→ YOUR GOAL: I'd like every entry transcribed word for word, with no pictures.

→ AVAILABLE RECORDS:
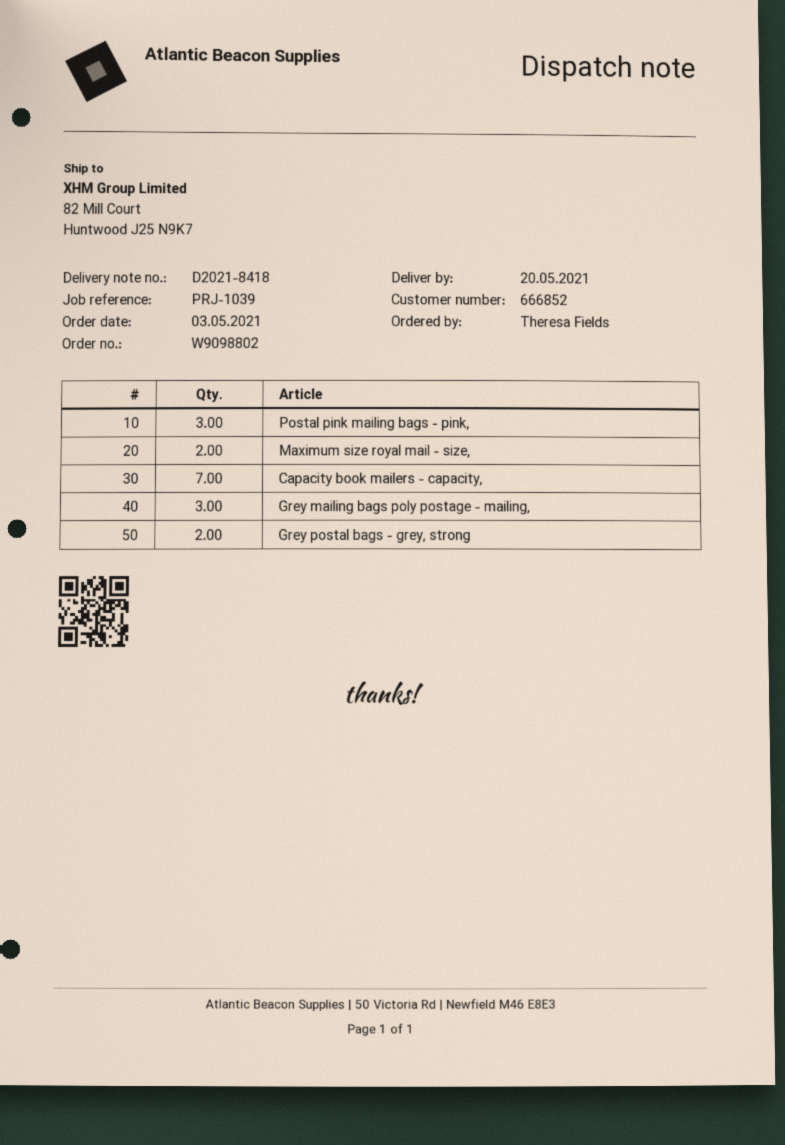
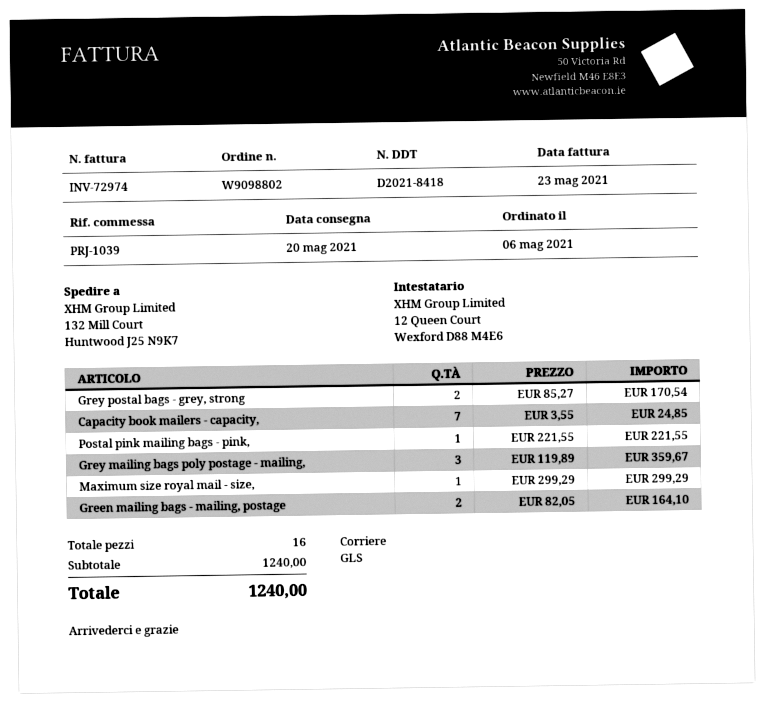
order date: 2021-05-03 -> 2021-05-06
ship to: 82 Mill Court, Huntwood J25 N9K7 -> 132 Mill Court, Huntwood J25 N9K7
Postal pink mailing bags - pink,: 3 -> 1
Maximum size royal mail - size,: 2 -> 1
Green mailing bags - mailing, postage: none -> 2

→ SOLUTION TO THIS PROBLEM:
order date: 2021-05-03 -> 2021-05-06
ship to: 82 Mill Court, Huntwood J25 N9K7 -> 132 Mill Court, Huntwood J25 N9K7
Postal pink mailing bags - pink,: 3 -> 1
Maximum size royal mail - size,: 2 -> 1
Green mailing bags - mailing, postage: none -> 2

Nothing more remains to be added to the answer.